Thomas Duncan C, Casey Graham, Conti David V, Haile Robert W, Lewinger Juan Pablo, Stram Daniel O
Department of Preventive Medicine, University of Southern California.
Stat Sci. 2009 Nov 1;24(4):414-429. doi: 10.1214/09-sts288.
Because of the high cost of commercial genotyping chip technologies, many investigations have used a two-stage design for genome-wide association studies, using part of the sample for an initial discovery of "promising" SNPs at a less stringent significance level and the remainder in a joint analysis of just these SNPs using custom genotyping. Typical cost savings of about 50% are possible with this design to obtain comparable levels of overall type I error and power by using about half the sample for stage I and carrying about 0.1% of SNPs forward to the second stage, the optimal design depending primarily upon the ratio of costs per genotype for stages I and II. However, with the rapidly declining costs of the commercial panels, the generally low observed ORs of current studies, and many studies aiming to test multiple hypotheses and multiple endpoints, many investigators are abandoning the two-stage design in favor of simply genotyping all available subjects using a standard high-density panel. Concern is sometimes raised about the absence of a "replication" panel in this approach, as required by some high-profile journals, but it must be appreciated that the two-stage design is not a discovery/replication design but simply a more efficient design for discovery using a joint analysis of the data from both stages. Once a subset of highly-significant associations has been discovered, a truly independent "exact replication" study is needed in a similar population of the same promising SNPs using similar methods. This can then be followed by (1) "generalizability" studies to assess the full scope of replicated associations across different races, different endpoints, different interactions, etc.; (2) fine-mapping or re-sequencing to try to identify the causal variant; and (3) experimental studies of the biological function of these genes. Multistage sampling designs may be more useful at this stage, say for selecting subsets of subjects for deep re-sequencing of regions identified in the GWAS.

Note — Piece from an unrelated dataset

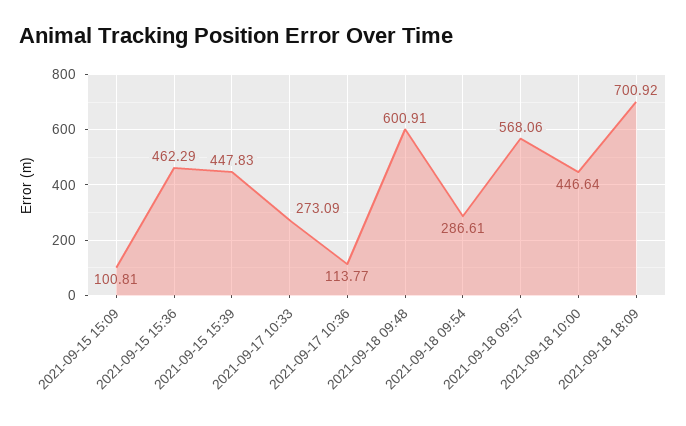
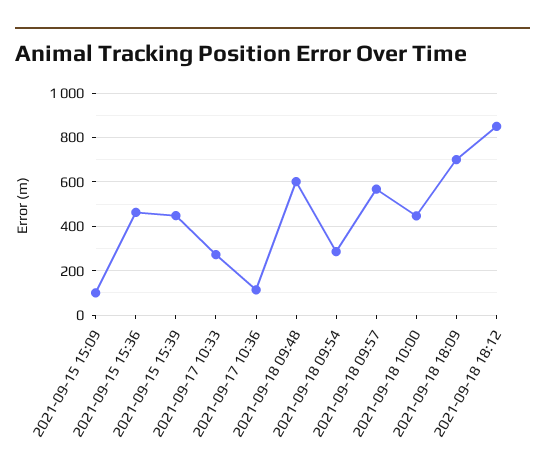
2021-09-18 18:12: none -> 850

由于商业基因分型芯片技术成本高昂,许多研究在全基因组关联研究中采用了两阶段设计,即先用部分样本在较低的显著性水平下初步发现“有前景的”单核苷酸多态性(SNP),然后使用定制基因分型对仅这些SNP进行联合分析,分析其余样本。采用这种设计,通过在第一阶段使用约一半的样本,并将约0.1%的SNP推进到第二阶段,可实现约50%的典型成本节约,以获得可比的总体I型错误水平和检验效能,最优设计主要取决于第一阶段和第二阶段每个基因型的成本比。然而,随着商业检测板成本的迅速下降、当前研究中普遍观察到的较低比值比(OR)以及许多研究旨在检验多个假设和多个终点,许多研究者正放弃两阶段设计,转而倾向于使用标准高密度检测板对所有可用受试者进行基因分型。有时会有人担心这种方法中没有如一些知名期刊所要求的“重复”检测板,但必须认识到两阶段设计并非发现/重复设计,而仅仅是一种通过对两个阶段的数据进行联合分析来更高效地进行发现的设计。一旦发现了一组高度显著的关联,就需要在具有相似前景的相同SNP的相似人群中使用相似方法进行真正独立的“精确重复”研究。随后可以进行:(1)“可推广性”研究,以评估在不同种族、不同终点、不同相互作用等情况下重复关联的完整范围;(2)精细定位或重测序,以试图识别因果变异;以及(3)这些基因生物学功能的实验研究。在这个阶段,多阶段抽样设计可能更有用,比如用于选择受试者子集,对全基因组关联研究中确定的区域进行深度重测序。